Task brief:
Set down only these lines, exactly: the line containing "Keskin Bike MTB1" and all lines through the end of the data below. Omit pictures.

Records shown Start Marker

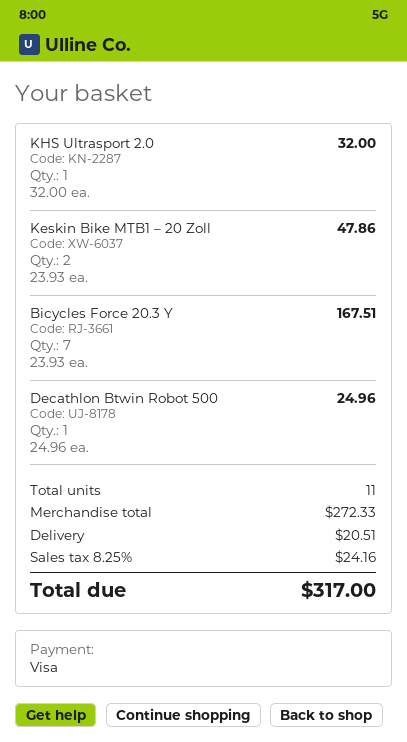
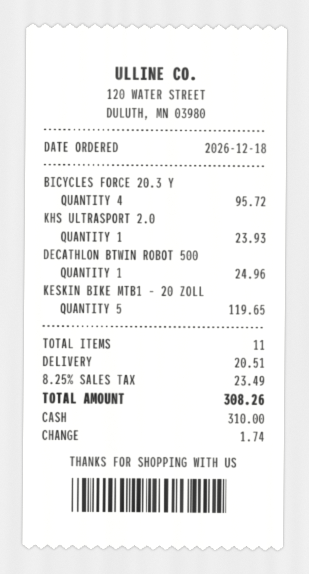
payment method: Visa -> cash
KHS Ultrasport 2.0: 1 for 32.00 -> 1 for 23.93
Keskin Bike MTB1 – 20 Zoll: 2 for 47.86 -> 5 for 119.65
Bicycles Force 20.3 Y: 7 for 167.51 -> 4 for 95.72
tax: 8.25% = 24.16 -> 8.25% = 23.49
total: 317.00 -> 308.26

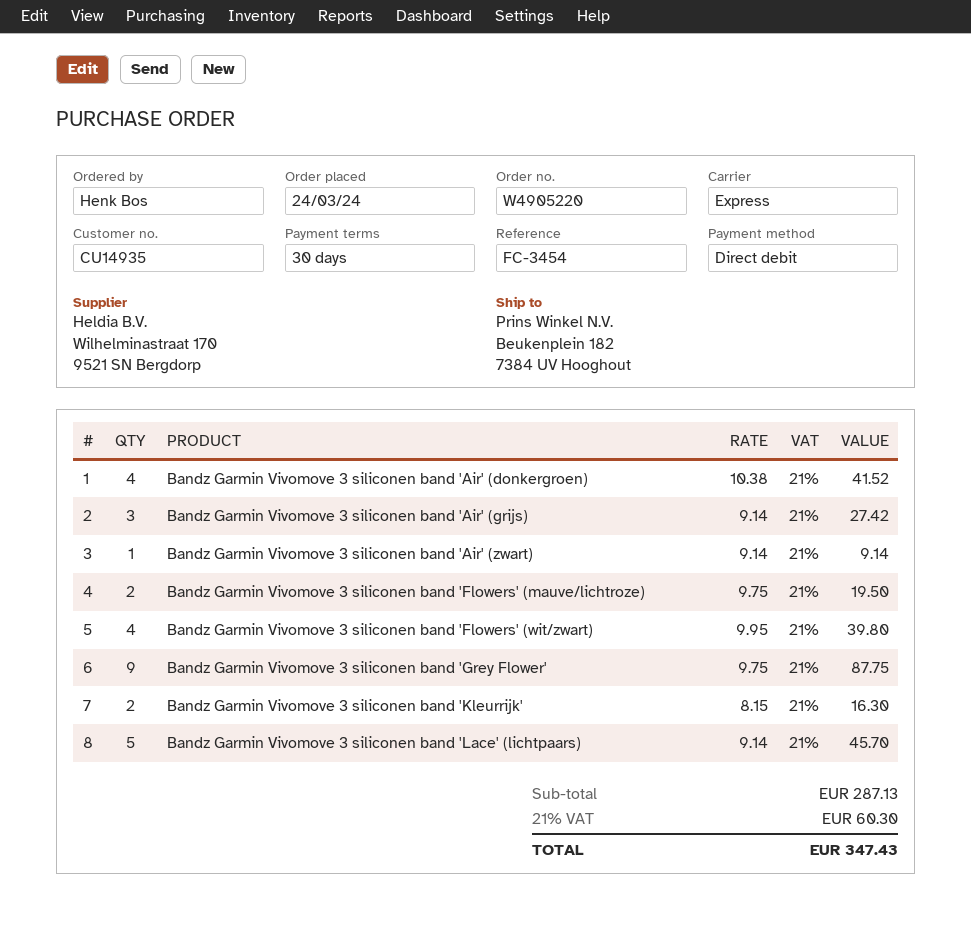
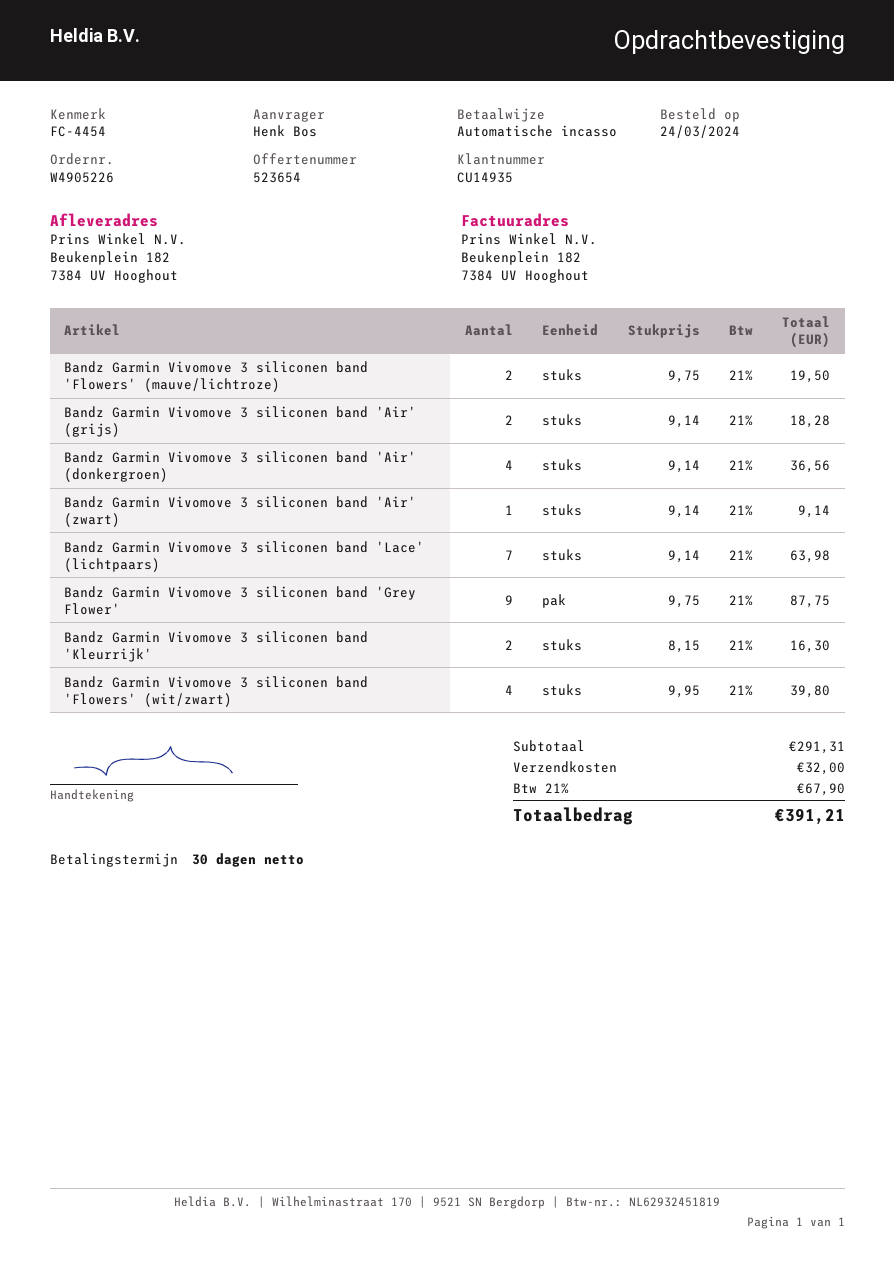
order number: W4905220 -> W4905226
reference: FC-3454 -> FC-4454
Bandz Garmin Vivomove 3 siliconen band 'Air' (donkergroen): 4 x 10.38 = 41.52 -> 4 x 9.14 = 36.56
Bandz Garmin Vivomove 3 siliconen band 'Air' (grijs): 3 x 9.14 = 27.42 -> 2 x 9.14 = 18.28
Bandz Garmin Vivomove 3 siliconen band 'Lace' (lichtpaars): 5 x 9.14 = 45.70 -> 7 x 9.14 = 63.98
subtotal: 287.13 -> 291.31
shipping: none -> 32.00
tax: 21% = 60.30 -> 21% = 67.90
total: 347.43 -> 391.21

Records shown End Marker

Answer space:
Keskin Bike MTB1 – 20 Zoll: 2 for 47.86 -> 5 for 119.65
Bicycles Force 20.3 Y: 7 for 167.51 -> 4 for 95.72
tax: 8.25% = 24.16 -> 8.25% = 23.49
total: 317.00 -> 308.26

order number: W4905220 -> W4905226
reference: FC-3454 -> FC-4454
Bandz Garmin Vivomove 3 siliconen band 'Air' (donkergroen): 4 x 10.38 = 41.52 -> 4 x 9.14 = 36.56
Bandz Garmin Vivomove 3 siliconen band 'Air' (grijs): 3 x 9.14 = 27.42 -> 2 x 9.14 = 18.28
Bandz Garmin Vivomove 3 siliconen band 'Lace' (lichtpaars): 5 x 9.14 = 45.70 -> 7 x 9.14 = 63.98
subtotal: 287.13 -> 291.31
shipping: none -> 32.00
tax: 21% = 60.30 -> 21% = 67.90
total: 347.43 -> 391.21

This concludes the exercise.